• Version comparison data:
•••••
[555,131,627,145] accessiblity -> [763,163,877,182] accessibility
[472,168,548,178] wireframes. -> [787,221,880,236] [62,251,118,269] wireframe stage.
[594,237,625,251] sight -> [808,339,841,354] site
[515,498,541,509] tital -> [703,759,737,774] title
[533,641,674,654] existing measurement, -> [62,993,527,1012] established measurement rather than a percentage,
•••••
Print every entry exactly.

[555,131,627,145] accessiblity -> [763,163,877,182] accessibility
[472,168,548,178] wireframes. -> [787,221,880,236] [62,251,118,269] wireframe stage.
[594,237,625,251] sight -> [808,339,841,354] site
[515,498,541,509] tital -> [703,759,737,774] title
[533,641,674,654] existing measurement, -> [62,993,527,1012] established measurement rather than a percentage,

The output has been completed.